Desire Under the Elms
Desire Beneath the Elms is a play by Eugene O'Neill, posted in 1924, and is at this point considered a north american classic. Along with Mourning Becomes Electra, this represents certainly one of O'Neill's tries to place story elements and themes of Greek tragedy in a rural New England setting. It is in context a tribute to the myth of Phaedra, Hippolytus and Theseus. Afilm version was created in 1958, and there is an operatic setting by Edward Thomas.
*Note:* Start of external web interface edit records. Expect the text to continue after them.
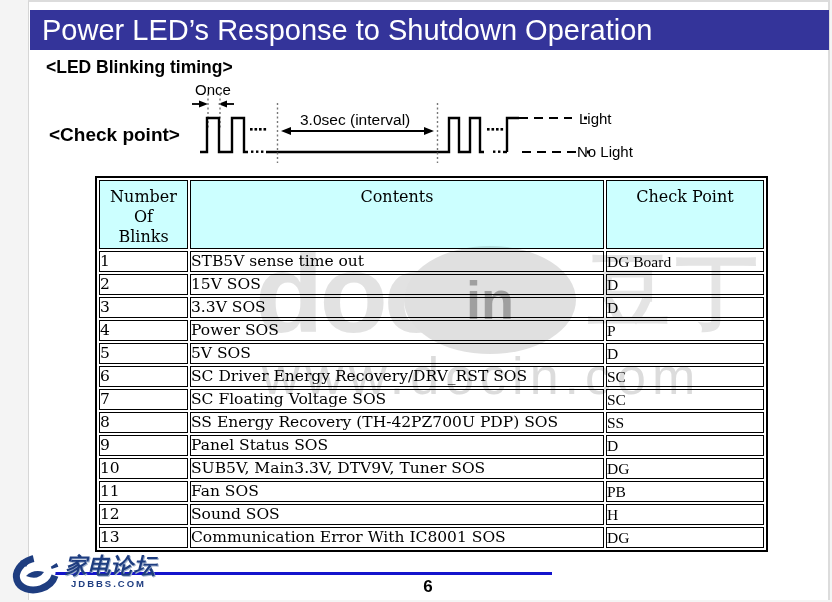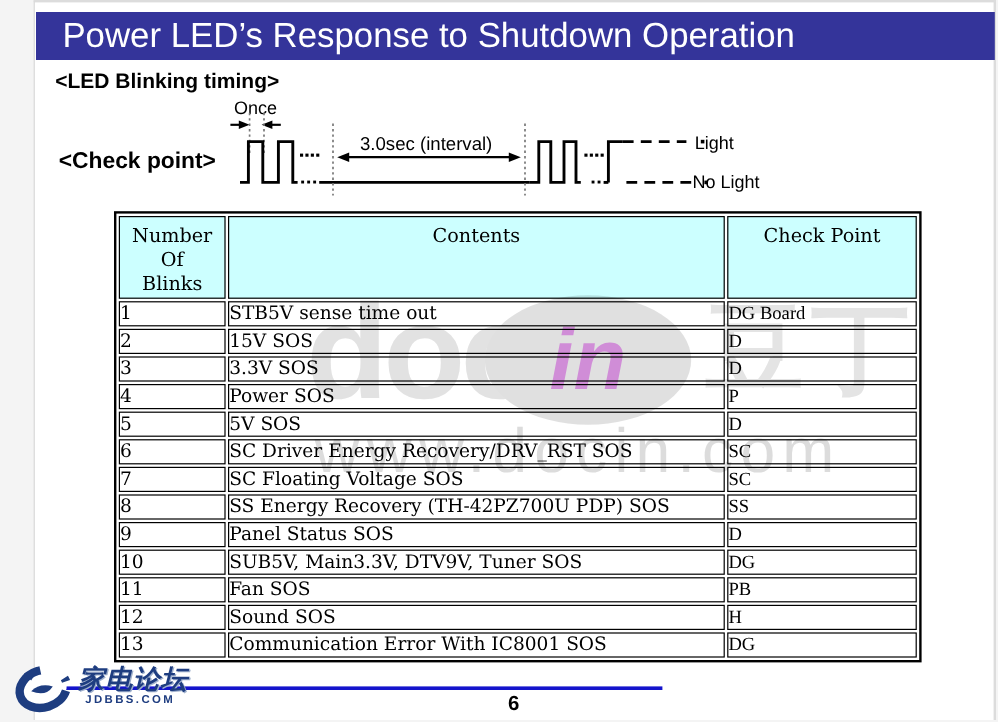--- a/index.html
+++ b/index.html
@@ -14,21 +14,21 @@
   .slide{
     position:absolute;left:28px;top:0;width:802px;height:600px;
     background:#fff;
     border-top:2px solid #dcdcdc;border-right:2px solid #dcdcdc;border-left:1px solid #d6d6d6;
     box-sizing:border-box;
   }
 
   .title-bar{
     position:absolute;left:30px;top:10px;width:799px;height:40px;
     background:var(--title_bar);
-    color:#fff;font-size:29px;line-height:40px;padding-left:22px;
+    color:#fff;font-size:29px;line-height:40px;padding-left:12px;
     box-sizing:border-box;white-space:nowrap;letter-spacing:0px;
     z-index:2;
   }
 
   .lbl{position:absolute;color:#000;font-weight:bold;z-index:2;white-space:nowrap;}
   .lbl-blinking{left:46px;top:57px;font-size:17.5px;}
   .lbl-checkpoint{left:49px;top:124px;font-size:19px;}
 
   .timing-svg{position:absolute;left:0;top:0;z-index:1;pointer-events:none;}
   .svg-label{font-family:"Liberation Sans",sans-serif;font-size:15px;fill:#000;}
@@ -69,22 +69,22 @@
     position:absolute;left:255px;top:238px;
     font-size:112px;font-weight:bold;color:#c6c6c6;letter-spacing:-4px;
     font-family:"Liberation Sans",sans-serif;line-height:1;
   }
   .wm-circle{
     position:absolute;left:404px;top:246px;width:172px;height:108px;
     background:#c2c2c2;border-radius:50%;
     display:flex;align-items:center;justify-content:center;
   }
   .wm-in{
-    font-size:72px;font-weight:bold;color:#a21caf;
-    font-family:"Liberation Sans",sans-serif;line-height:1;font-style:italic;
+    font-size:54px;font-weight:bold;color:#404040;
+    font-family:"Liberation Sans",sans-serif;line-height:1;
   }
   .wm-cn{
     position:absolute;left:588px;top:250px;
     font-size:82px;color:#c9c9c9;font-family:"DejaVu Serif",serif;
     font-weight:bold;line-height:1;letter-spacing:6px;
   }
   .wm-url{
     position:absolute;left:262px;top:350px;
     font-size:52px;color:#b9b9b9;letter-spacing:6px;
     font-family:"Liberation Sans",sans-serif;line-height:1;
CharactersEphraim Cabot great sons
People from the neighboring farms
The hulking widower Ephraim Cabot abandons his New England farm to his three kids, who hate him although share his greed. Gerade, the youngest and cleverest sibling, seems the farm is his birthright, mainly because it originally belonged to his mother. He buys out his half-brothers' stocks of the farm with money stolen coming from his dad, and Peter and Simeon head off to California to seek their fortune. Later on, Ephraim results with a new better half, the beautiful and headstrong Abbie, who gets into into an adulterous affair with Gerade. Soon after, Abbie bears Eben's child, yet lets Ephraim believe that your child is his, in the hopes of securing her future together with the farm. The proud Ephraim is oblivious as his neighbors freely mock him as a cuckold. Madly in love with Eben and fearful it would become an obstacle with their relationship, Abbie smothers the infant in its holder. An infuriated and distraught Eben turns Abbie to the sheriff, but not before admitting to himself the depths of his take pleasure in for her and thus confessing his own function in the infanticide.